A-Frames are arranged in sequential order, back-to-back.

A-Frame 0
...
A-Frame M

See sections 2.x for a more detailed description of A-Frames.


---------------------------------------
1.4) A-Frame Index
---------------------------------------
Bytes	Description
4	Number of A-Frame offsets in this index.  32-bit unsigned integer.
8	File byte offset of A-Frame #0. 64-bit unsigned integer.
8	File byte offset of A-Frame #1. 64-bit unsigned integer.
...


================================================================================
2) The A-Frame
================================================================================
A-Frames contain samples for all the channels within a block of time.
A-Frames have the following structure:

*B-Frame Index
*Ch0 B-Frame0
...
*ChN B-Frame0

See sections 3.x for a more detailed description of B-Frames.

---------------------------------------
2.1) B-Frame Index
---------------------------------------
Note: All B-Frame offsets are relative to the start of the parent A-Frame offset.  This allows us to get away with 32-bit B-Frame offsets as compared to 64-bit A-Frame offsets.

Bytes	Descritpion
4	Offset of B-Frame for channel 2. (Channel 1 can already be infered)
...
4	Offset of B-Frame for channel N.
4	Offset of next A-Frame (necessary to rebuild frame index, without any sample decoding)


================================================================================
3) The B-Frame and C-Frame
================================================================================

B-Frames contain a fixed number of sampes encoded using various schemes.  C-Frames, however, can have a variable number of samples and are encoded using a single scheme.  This allows the encoder to partition B-Frames into C-Frames wherever is most efficient, while still allowing for quick random access to B-Frames.

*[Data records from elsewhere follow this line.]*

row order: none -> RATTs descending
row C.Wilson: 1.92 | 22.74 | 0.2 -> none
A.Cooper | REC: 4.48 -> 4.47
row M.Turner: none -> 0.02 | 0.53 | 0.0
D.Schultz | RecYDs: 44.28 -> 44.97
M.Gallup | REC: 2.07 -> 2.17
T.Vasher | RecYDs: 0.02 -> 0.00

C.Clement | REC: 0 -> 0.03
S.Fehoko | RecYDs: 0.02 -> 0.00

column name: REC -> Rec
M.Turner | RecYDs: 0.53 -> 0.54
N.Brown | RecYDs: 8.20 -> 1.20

In order to help facilitate certain encoding schemes, it's assumed the previous sample is known.  For this reason, B-Frames consist of the first sample uncompressed, followed by a sequence of C-Frames.

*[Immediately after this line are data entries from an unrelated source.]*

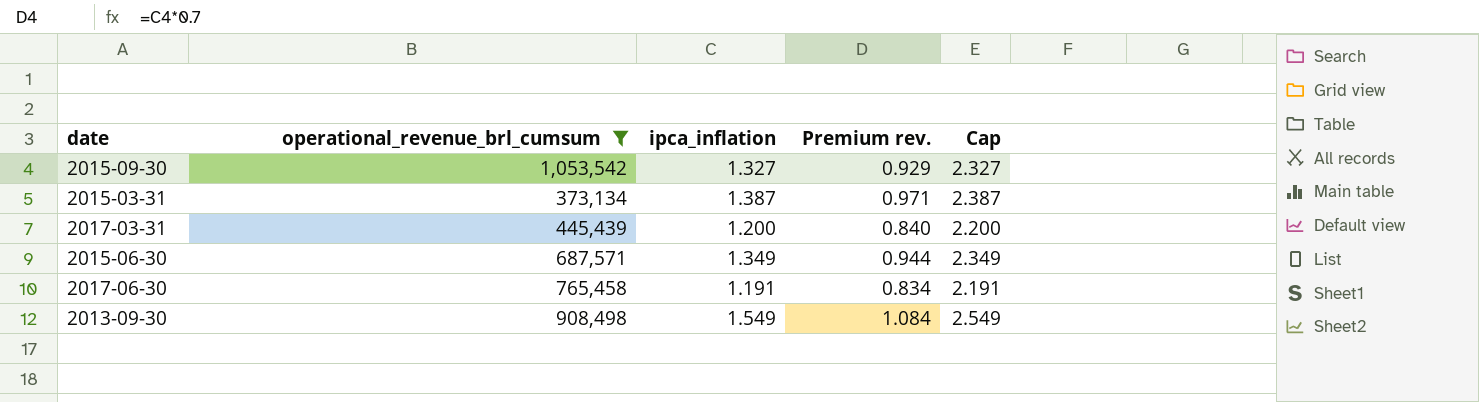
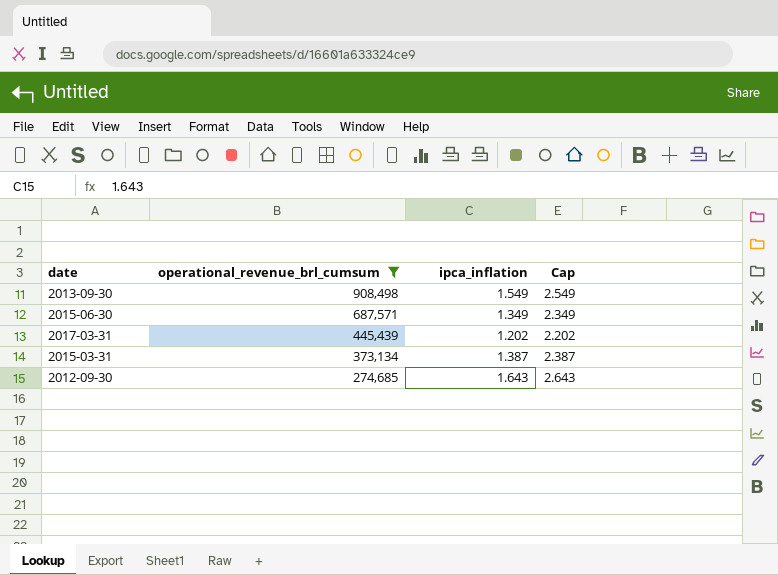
row order: none -> operational_revenue_brl_cumsum descending
column Premium rev. | formula: [ipca_inflation] * 0.7 -> none
row 2015-09-30: 1,053,542 | 1.327 | 0.929 | 2.327 -> none
row 2017-06-30: 765,458 | 1.191 | 0.834 | 2.191 -> none
2017-03-31 | ipca_inflation: 1.200 -> 1.202
2017-03-31 | Cap: 2.200 -> 2.202
row 2012-09-30: none -> 274,685 | 1.643 | 2.643

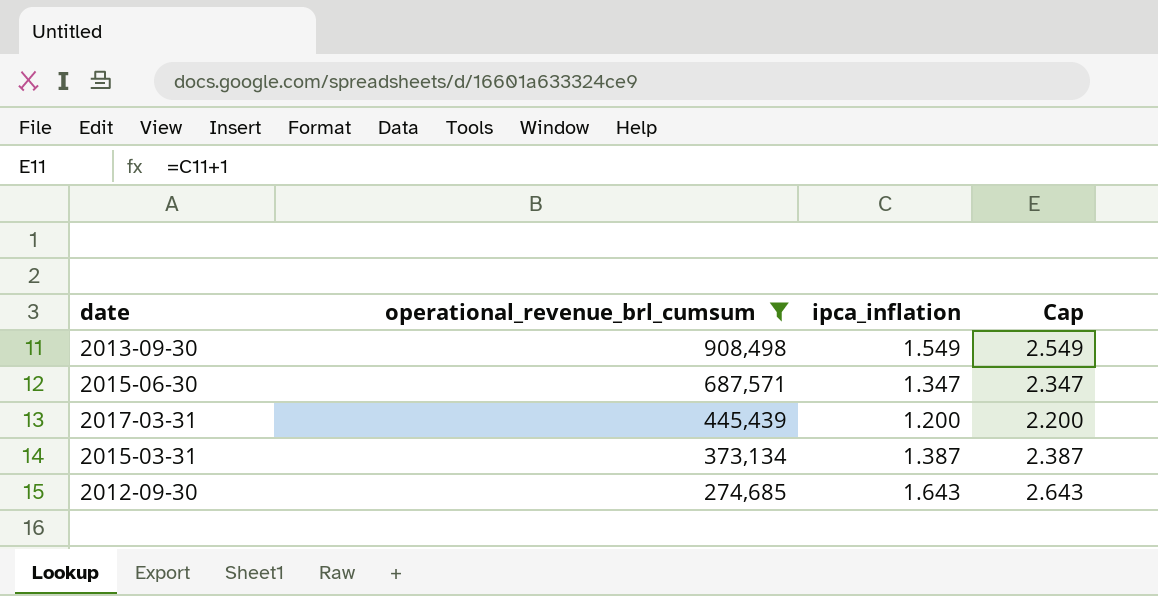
2015-06-30 | ipca_inflation: 1.349 -> 1.347
2015-06-30 | Cap: 2.349 -> 2.347
2017-03-31 | ipca_inflation: 1.202 -> 1.200
2017-03-31 | Cap: 2.202 -> 2.200

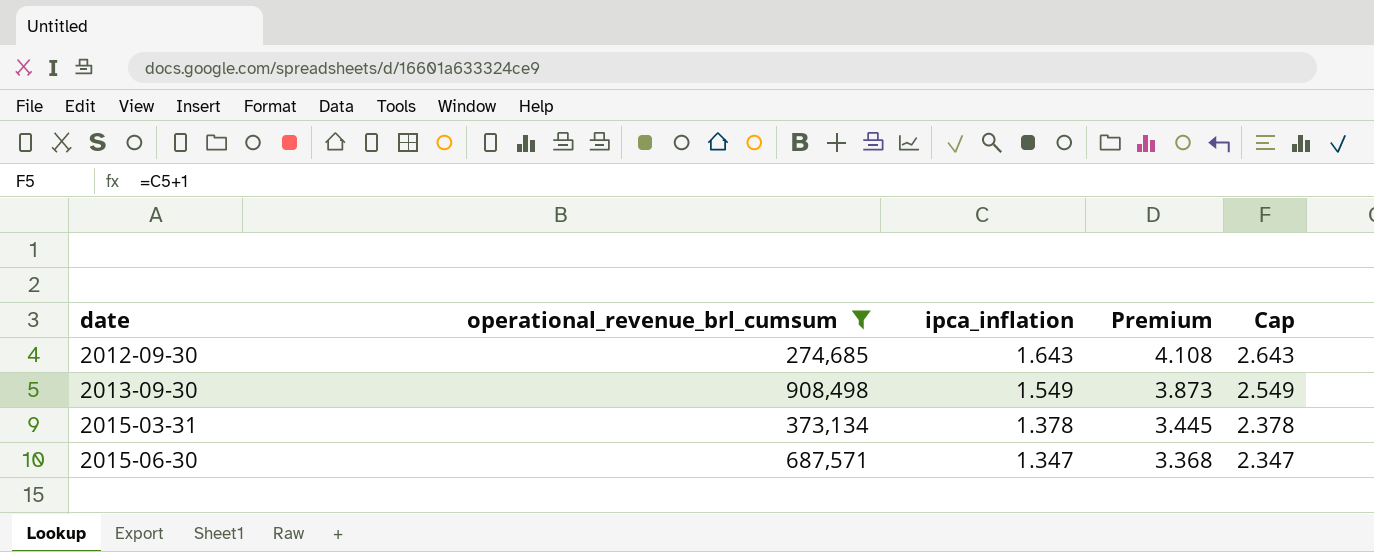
row order: operational_revenue_brl_cumsum descending -> date ascending
column Premium | formula: none -> [ipca_inflation] * 2.5
row 2017-03-31: 445,439 | 1.200 | 2.200 -> none
2015-03-31 | ipca_inflation: 1.387 -> 1.378
2015-03-31 | Cap: 2.387 -> 2.378

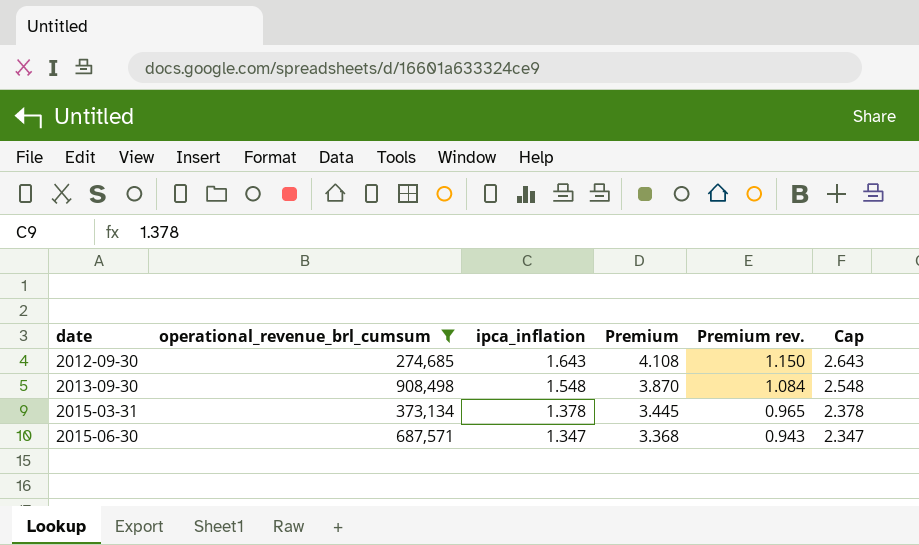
column Premium rev. | formula: none -> [ipca_inflation] * 0.7
2013-09-30 | ipca_inflation: 1.549 -> 1.548
2013-09-30 | Premium: 3.873 -> 3.870
2013-09-30 | Cap: 2.549 -> 2.548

The B-Frame and C-Frame are a streams of tightly packed bits that are not byte aligned (except when noted), and have the following bit structure.

Bits	Description
X	First sample of the frame, uncompressed where X=bits per sample
4	Encoding method of the next C-Frame
??	C-Frame
4	Encoding method of the next C-Frame
??	C-Frame
...
?	Pad of 0's to the next nearest byte.

The stream goes on until it encodes the number of expected samples in the B-Frame.

These are the  C-Frame types currently supported:

Value	Description
0	Simple differential reduced bit width.
[1,F]	Reserved


================================================================================
4) The C-Frame Types
================================================================================
All C-Frame types can know the value of the sample prior to the first sample of the C-Frame.
All C-Frame types must have its own method of determing the end of its data. 

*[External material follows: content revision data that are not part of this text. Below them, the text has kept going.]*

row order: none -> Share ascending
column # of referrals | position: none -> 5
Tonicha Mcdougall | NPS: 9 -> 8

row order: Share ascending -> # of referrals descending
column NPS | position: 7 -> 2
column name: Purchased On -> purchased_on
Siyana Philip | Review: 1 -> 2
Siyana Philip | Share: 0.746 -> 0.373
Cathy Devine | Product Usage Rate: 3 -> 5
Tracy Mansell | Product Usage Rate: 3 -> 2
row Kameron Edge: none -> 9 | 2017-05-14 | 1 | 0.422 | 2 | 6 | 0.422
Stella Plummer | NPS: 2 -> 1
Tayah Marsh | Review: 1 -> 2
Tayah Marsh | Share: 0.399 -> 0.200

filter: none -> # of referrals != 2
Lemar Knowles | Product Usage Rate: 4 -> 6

---------------------------------------
4.1) Differential Reduced Bit Width
---------------------------------------
Encode the difference between successive samples using tightly packed constant N-bit integers.  The last sample is NOT padded with 0's to the next nearest byte boundary.

Bits	Description
4	N = Number of bits per diff. (Vary size of this field depending on bits per sample?)
2	Diff count size.  00=>4 bits; 01=>8 bits; 10=>12 bits; 11=>16 bits;
?	Diff count. Actual width depends on previous two bits.
N	First difference.
N	Second difference.
...


================================================================================
5) The Future
================================================================================
The following are features that may or may not make it into future versions of the format.

---------------------------------------
5.1 Future Features
---------------------------------------
*Store the min/max values of each B-Frame to allow quicker searches for interesting parts of a file.
*Implement some kind of marker system.
*Mip-map the samples to allow quick navigation at various "zoom levels".

---------------------------------------
5.2 Future encoding schemes
---------------------------------------
*Run length encoding.  If there is little to no noise, this can result in very large compression ratios.